→ PROBLEM REQUIREMENTS: Please return all lines from the records below that include the string "panel".

→ TASK INPUTS:

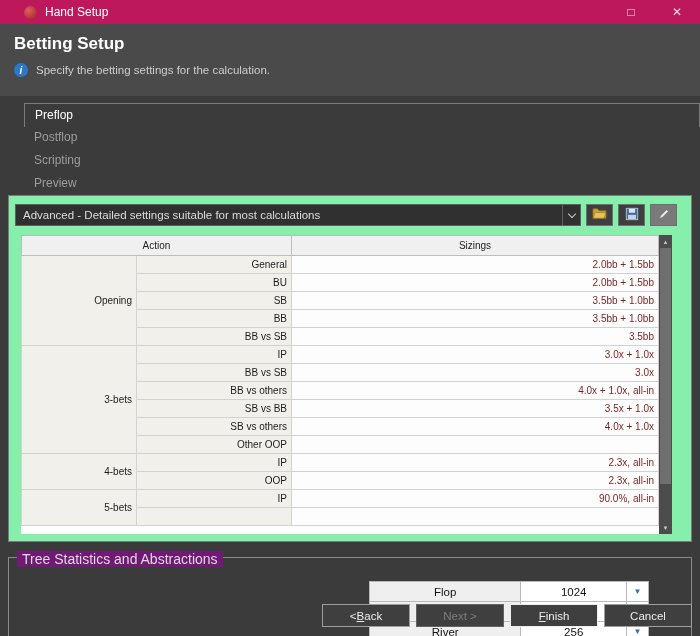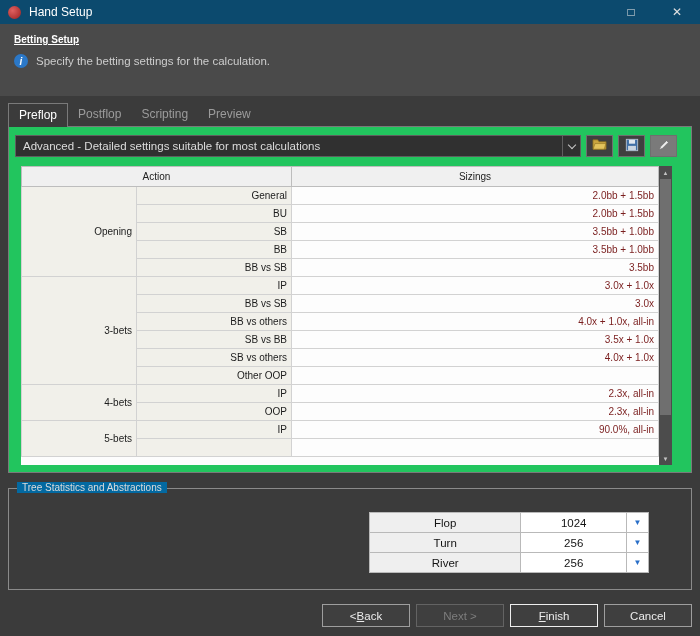--- a/index.html
+++ b/index.html
@@ -11,7 +11,7 @@
     position:relative;
   }
   
-  .titlebar { height:24px; background:#0c4a6e; display:flex; align-items:center; padding-left:8px; }
+  .titlebar { height:24px; background:#be185d; display:flex; align-items:center; padding-left:24px; }
   .app-icon { width:13px; height:13px; border-radius:50%;
     background:radial-gradient(circle at 35% 35%, #e06060, #9c1f1f); margin-right:8px; flex:0 0 auto; }
   .tb-title { font-size:12px; color:#ffffff; }

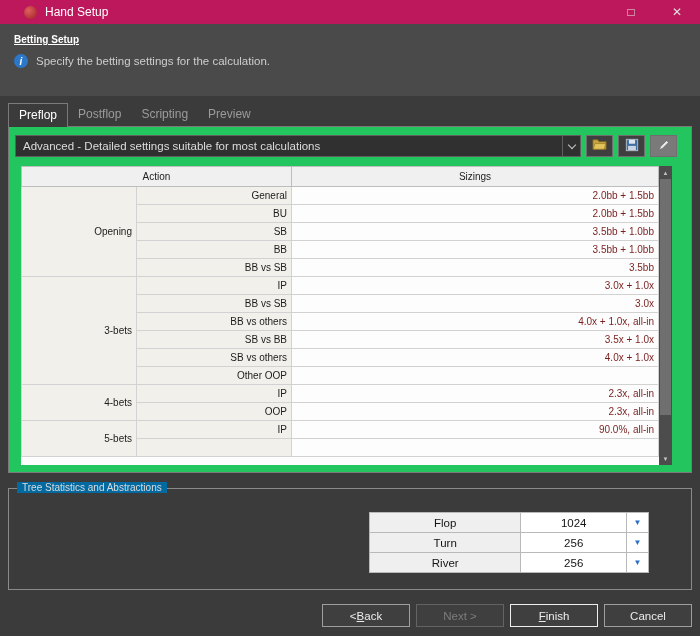--- a/index.html
+++ b/index.html
@@ -20,7 +20,7 @@
     color:#e0e0e0; font-size:12px; cursor:default; }
   
   .header-band { height:72px; background:#4a4a4a; padding:10px 14px 0 14px; }
-  .page-title { font-size:10px; font-weight:bold; color:#ffffff;text-decoration:underline; }
+  .page-title { font-size:17px; font-weight:bold; color:#ffffff; }
   .subtitle-row { margin-top:9px; display:flex; align-items:center; gap:8px; }
   .info-icon { width:14px; height:14px; border-radius:50%; background:#2b78c8; color:#fff;
     font-size:10px; font-weight:bold; font-style:italic; display:flex; align-items:center;

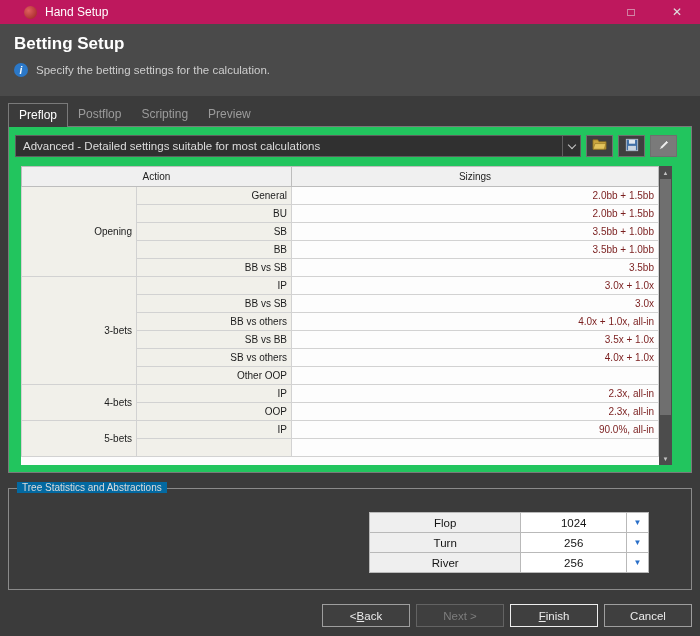--- a/index.html
+++ b/index.html
@@ -27,7 +27,7 @@
     justify-content:center; flex:0 0 auto; }
   .subtitle-text { font-size:11.5px; color:#cdcdcd; }
   
-  .tabbar { display:flex; margin:7px 0 0 8px; position:relative; z-index:2; }
+  .tabbar { display:flex; margin:7px 0 0 24px; position:relative; z-index:2;flex-direction:column; }
   .tab { padding:4px 10px 5px; font-size:12px; color:#9c9c9c; cursor:default; }
   .tab.active { color:#ffffff; background:#3b3b3b; border:1px solid #7a7a7a; border-bottom:none; margin-bottom:-1px; }
   

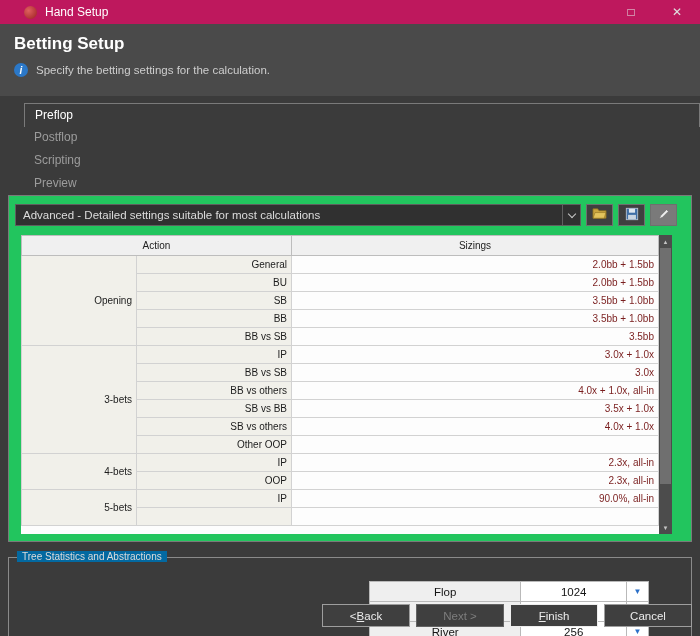--- a/index.html
+++ b/index.html
@@ -31,7 +31,7 @@
   .tab { padding:4px 10px 5px; font-size:12px; color:#9c9c9c; cursor:default; }
   .tab.active { color:#ffffff; background:#3b3b3b; border:1px solid #7a7a7a; border-bottom:none; margin-bottom:-1px; }
   
-  .panel { position:relative; z-index:1; margin:0 8px; border:1px solid #7a7a7a; height:347px; background:#22c55e; }
+  .panel { position:relative; z-index:1; margin:0 8px; border:1px solid #7a7a7a; height:347px; background:#86efac; }
   .preset-row { display:flex; gap:5px; margin:8px 14px 0 6px; height:22px; }
   .combobox { flex:1; background:#303030; border:1px solid #5f5f5f; display:flex; align-items:center;
     font-size:11.5px; color:#dcdcdc; padding-left:7px; overflow:hidden; }

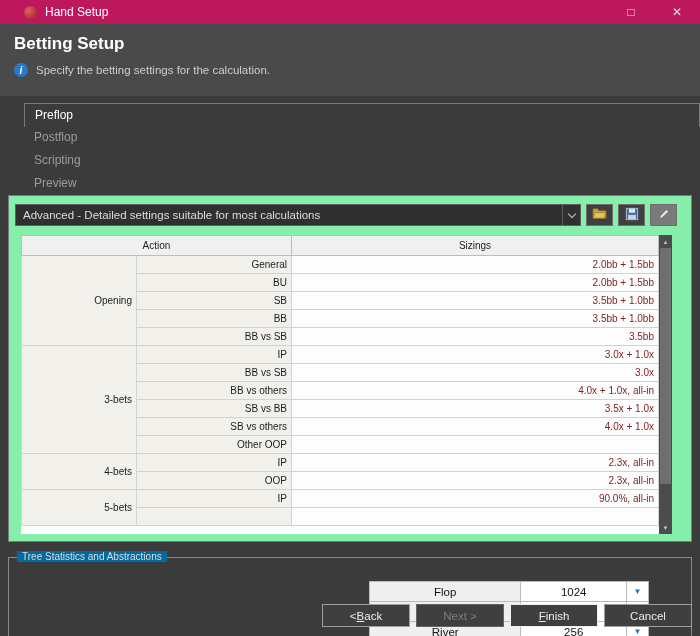--- a/index.html
+++ b/index.html
@@ -61,8 +61,8 @@
   .sb-thumb { position:absolute; left:1px; right:1px; top:13px; bottom:50px; background:#6f6f6f; }
   
   .groupbox { position:relative; margin:15px 8px 0 8px; border:1px solid #8a8a8a; height:102px; }
-  .gb-title { position:absolute; top:-7px; left:8px; background:#0369a1; padding:0 5px;
-    font-size:10px; color:#dcdcdc; }
+  .gb-title { position:absolute; top:-7px; left:8px; background:#701a75; padding:0 5px;
+    font-size:14px; color:#dcdcdc; }
   .stats-table { position:absolute; top:23px; border-collapse:collapse; font-size:11.5px; background:#ffffff; }
   .stats-table td { height:20px; border:1px solid #b9b9b9; text-align:center; padding:0 4px; }
   .stats-table.left { left:14px; width:333px; }

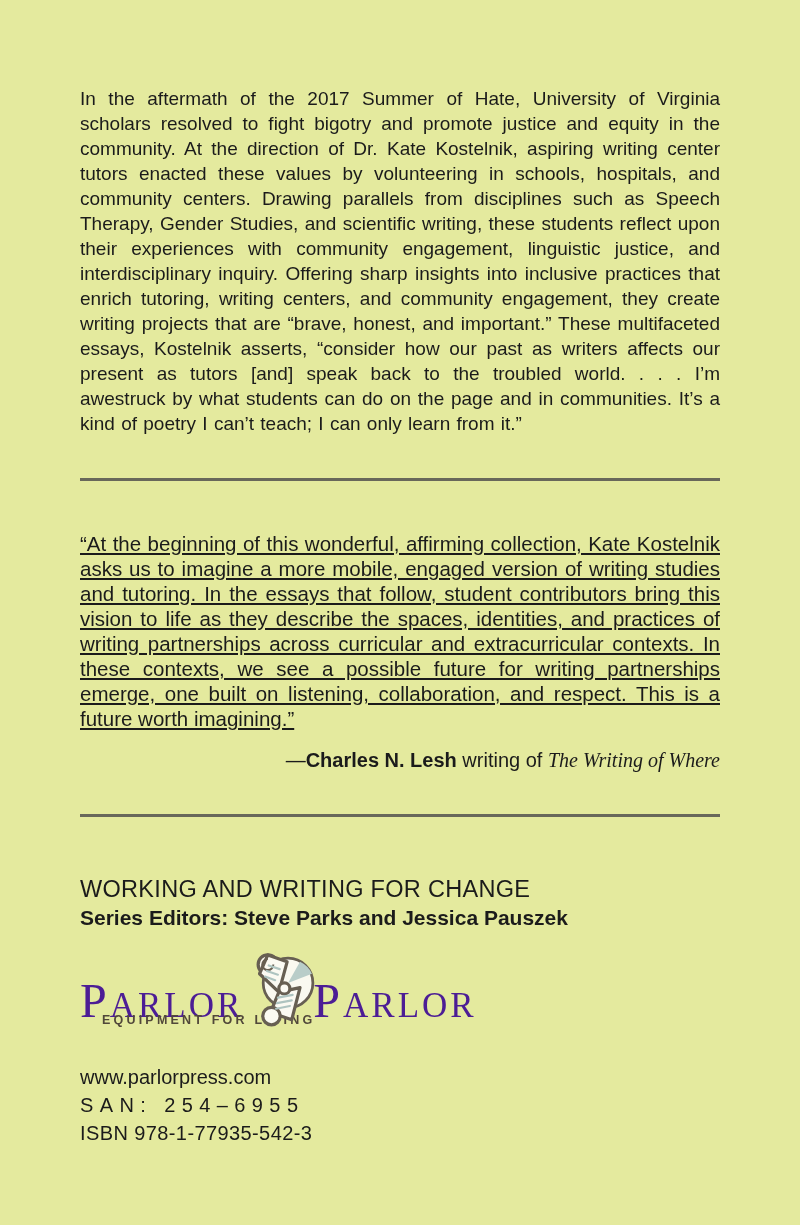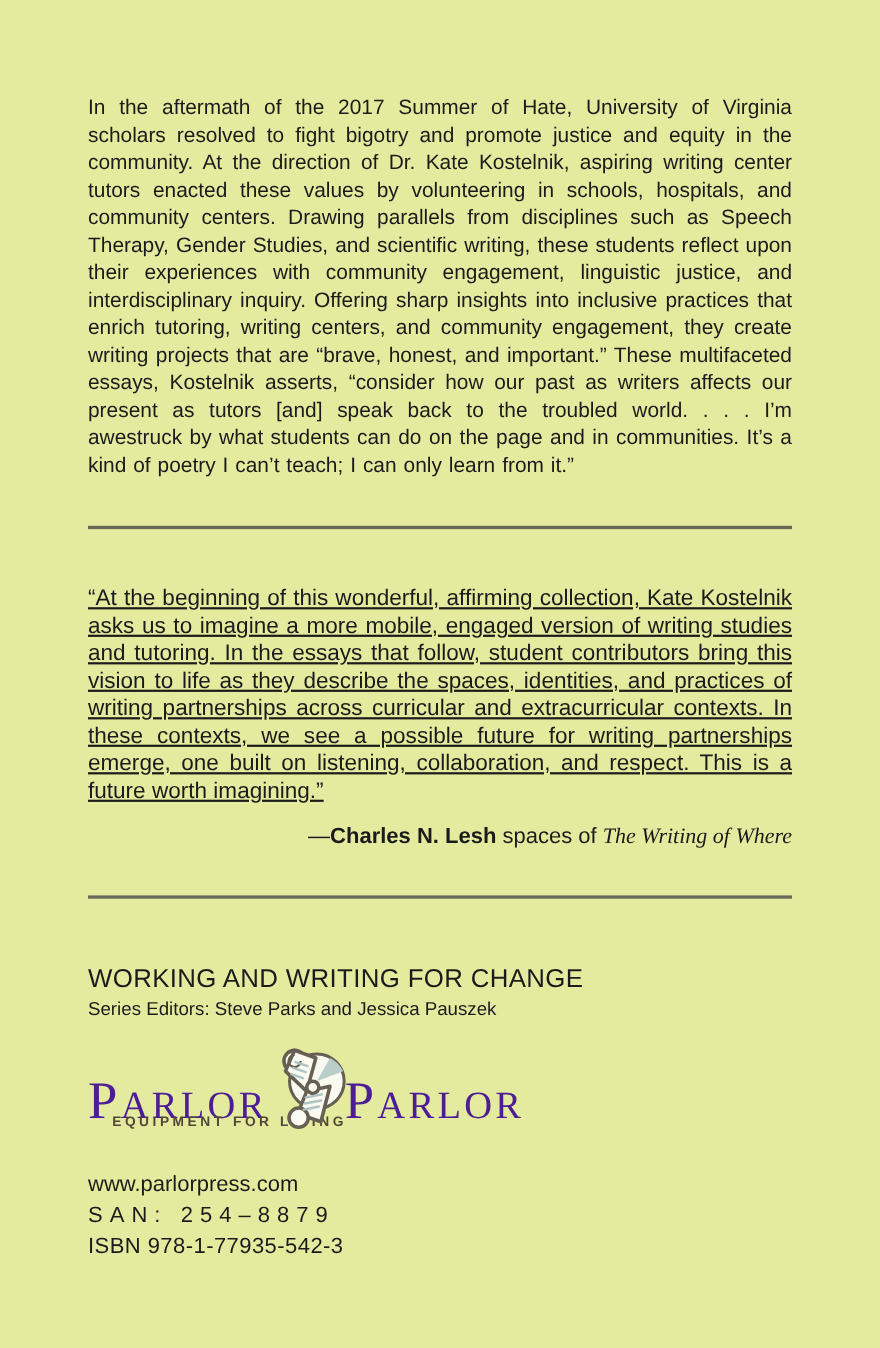--- a/index.html
+++ b/index.html
@@ -126,7 +126,7 @@
 
   <p class="endorsement-quote">“At the beginning of this wonderful, affirming collection, Kate Kostelnik asks us to imagine a more mobile, engaged version of writing studies and tutoring. In the essays that follow, student contributors bring this vision to life as they describe the spaces, identities, and practices of writing partnerships across curricular and extracurricular contexts. In these contexts, we see a possible future for writing partnerships emerge, one built on listening, collaboration, and respect. This is a future worth imagining.”</p>
 
-  <p class="attribution"><span>—</span><strong>Charles N. Lesh</strong><span> spaces of </span><em>The Writing of Where</em></p>
+  <p class="attribution"><span>—</span><strong>Charles N. Lesh</strong><span> writing of </span><em>The Writing of Where</em></p>
 
   <div class="rule rule-bottom"></div>
 

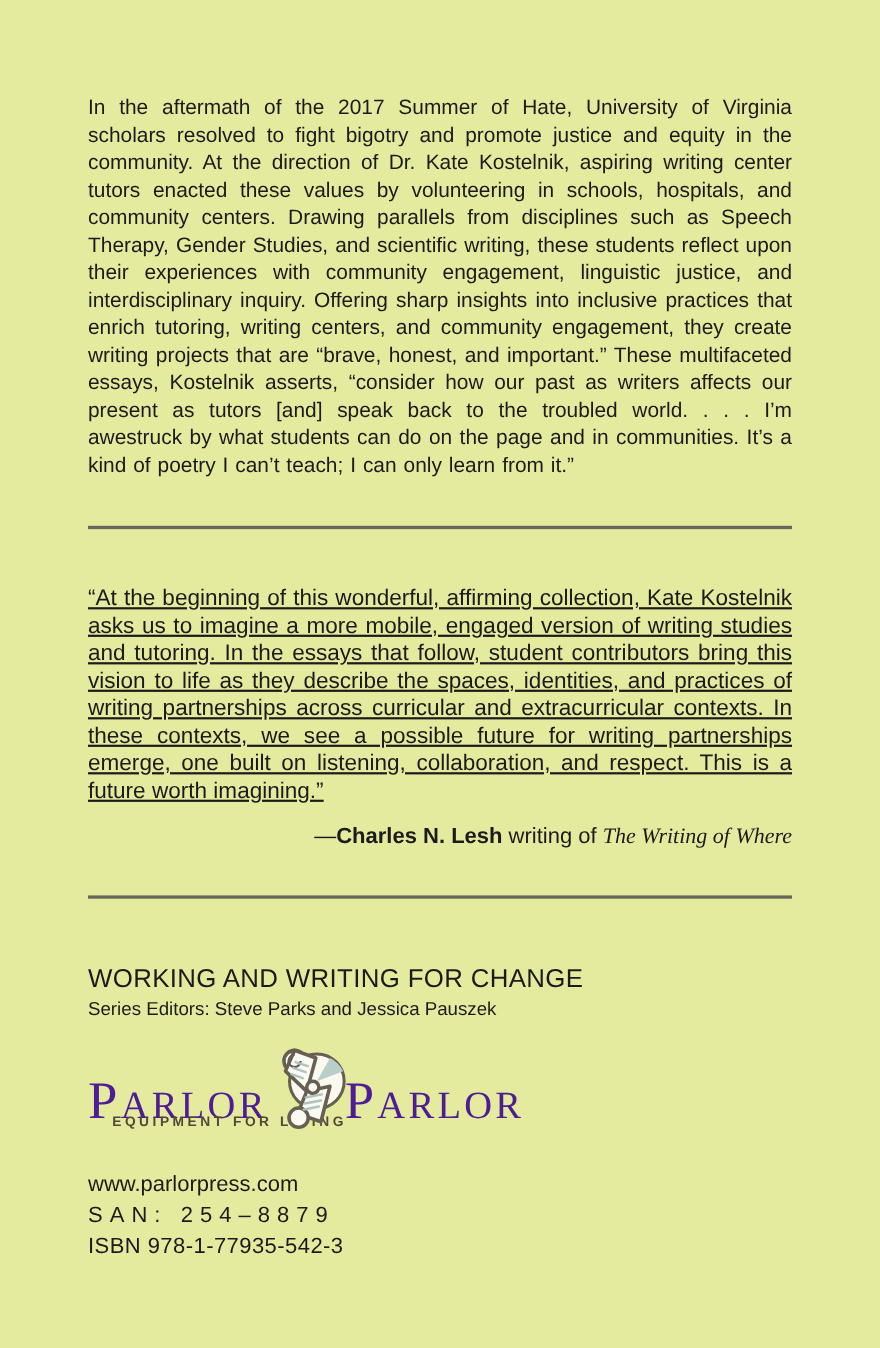--- a/index.html
+++ b/index.html
@@ -65,8 +65,9 @@
   }
   .series-editors {
     margin: 2px 0 0 0;
-    font-size: 17px;
+    font-size: 21px;
     line-height: 26px;
+    font-weight: bold;
   }
   .logo {
     position: relative;

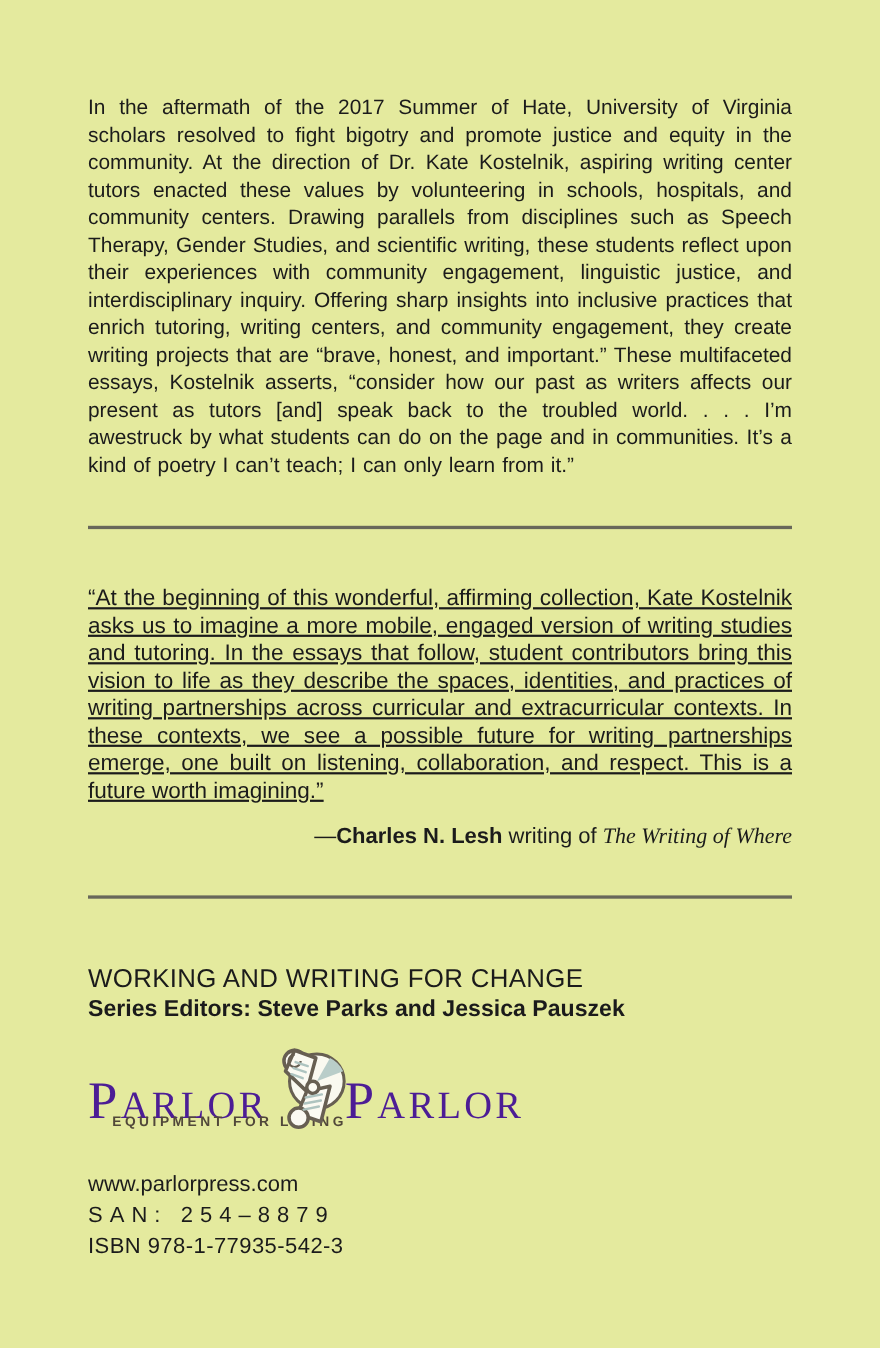--- a/index.html
+++ b/index.html
@@ -169,7 +169,7 @@
 
   <div class="footer">
     <div class="website">www.parlorpress.com</div>
-    <div class="san">SAN: 254–8879</div>
+    <div class="san">SAN: 254–6955</div>
     <div class="isbn">ISBN 978-1-77935-542-3</div>
   </div>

→ EXERCISE RESULT:
-  .panel { position:relative; z-index:1; margin:0 8px; border:1px solid #7a7a7a; height:347px; background:#22c55e; }
+  .panel { position:relative; z-index:1; margin:0 8px; border:1px solid #7a7a7a; height:347px; background:#86efac; }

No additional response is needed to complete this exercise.